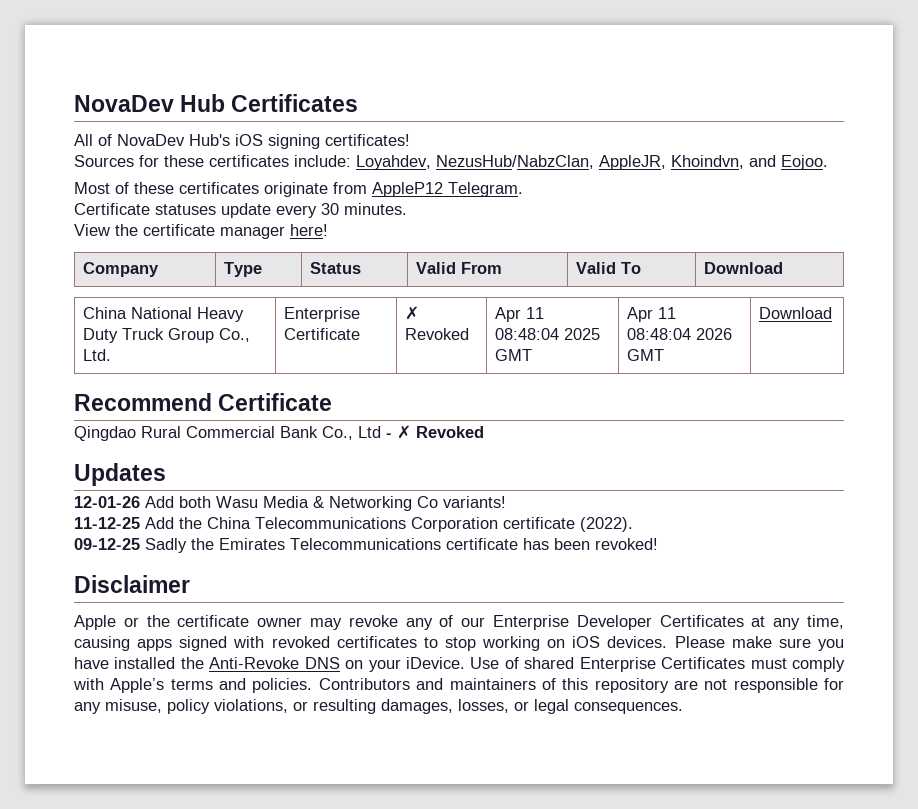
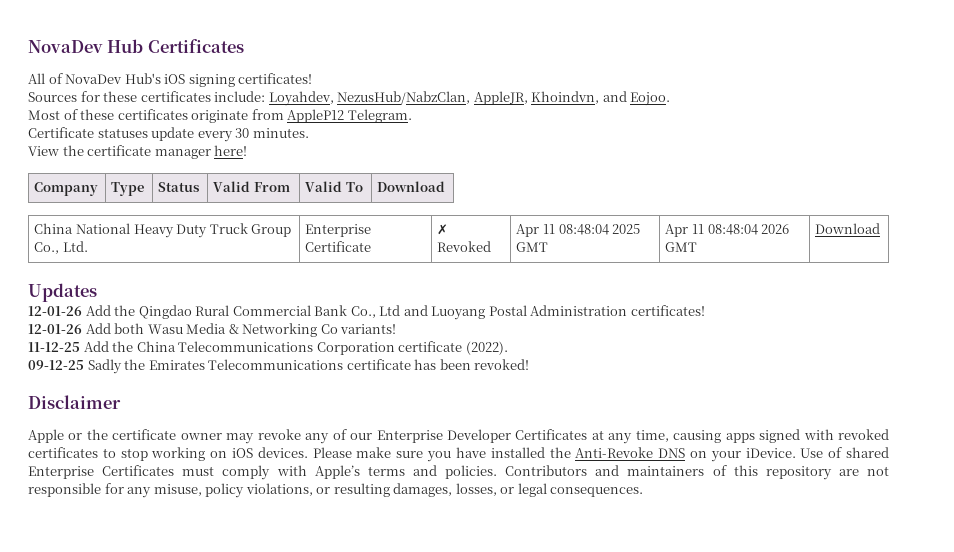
- Recommend Certificate
- Qingdao Rural Commercial Bank Co., Ltd - ✗ Revoked
  Updates
+ 12-01-26 Add the Qingdao Rural Commercial Bank Co., Ltd and Luoyang Postal Administration certificates!

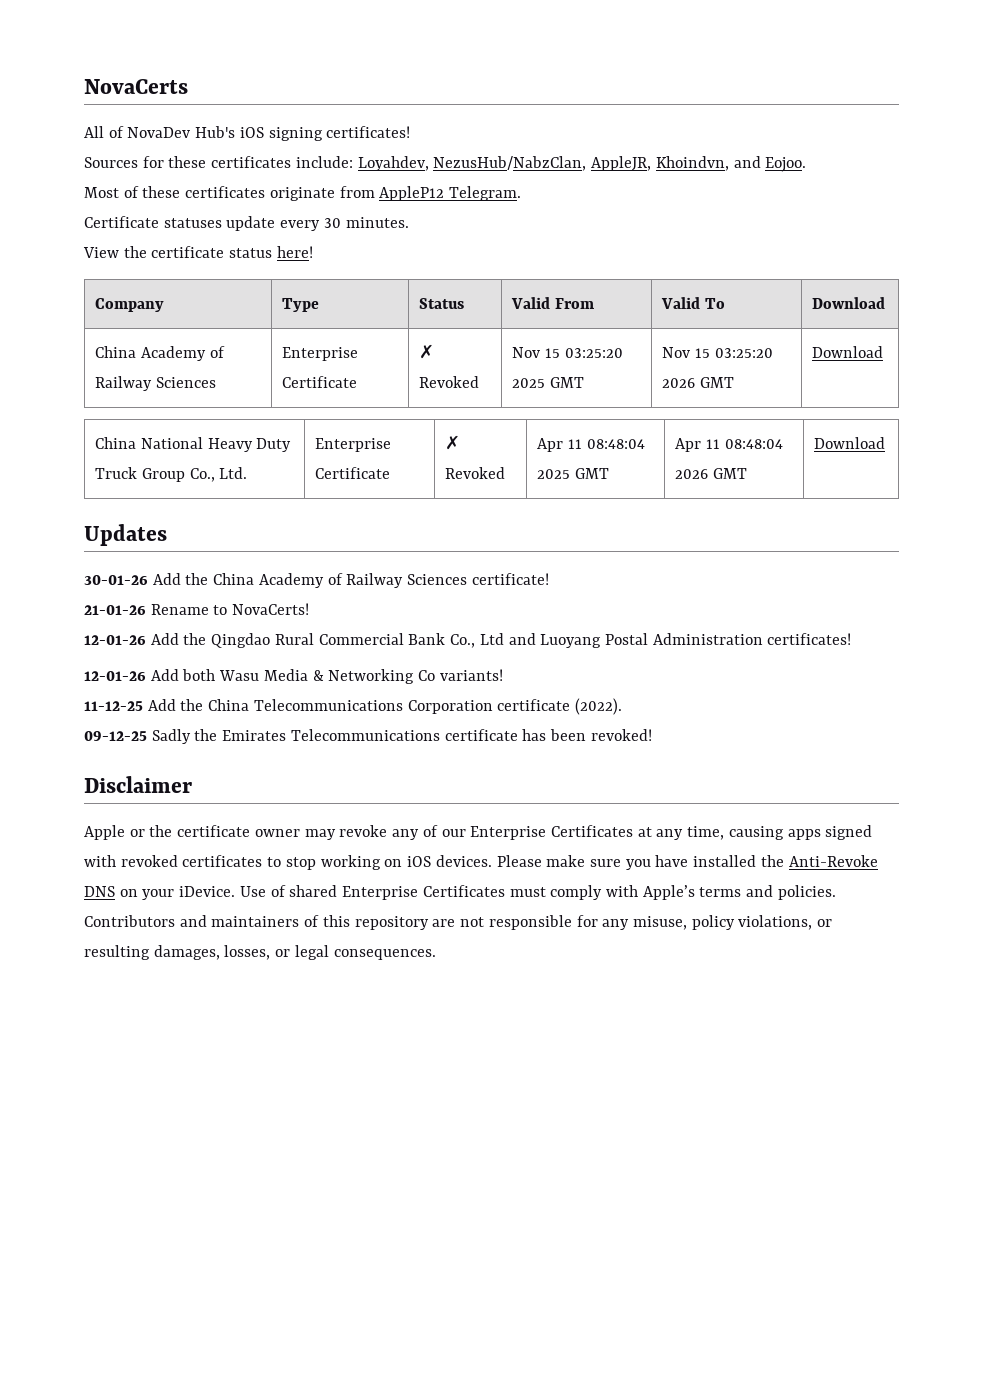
- NovaDev Hub Certificates
+ NovaCerts
- View the certificate manager here!
+ View the certificate status here!
+ China Academy of Railway Sciences | Enterprise Certificate | ✗ Revoked | Nov 15 03:25:20 2025 GMT | Nov 15 03:25:20 2026 GMT | Download
+ 30-01-26 Add the China Academy of Railway Sciences certificate!
+ 21-01-26 Rename to NovaCerts!
- Apple or the certificate owner may revoke any of our Enterprise Developer Certificates at any time, causing apps signed with revoked certificates to stop working on iOS devices.
+ Apple or the certificate owner may revoke any of our Enterprise Certificates at any time, causing apps signed with revoked certificates to stop working on iOS devices.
————————
Exercise = Go through the records and report each line that contains "stop".

Solution to this task =
- Apple or the certificate owner may revoke any of our Enterprise Developer Certificates at any time, causing apps signed with revoked certificates to stop working on iOS devices.
+ Apple or the certificate owner may revoke any of our Enterprise Certificates at any time, causing apps signed with revoked certificates to stop working on iOS devices.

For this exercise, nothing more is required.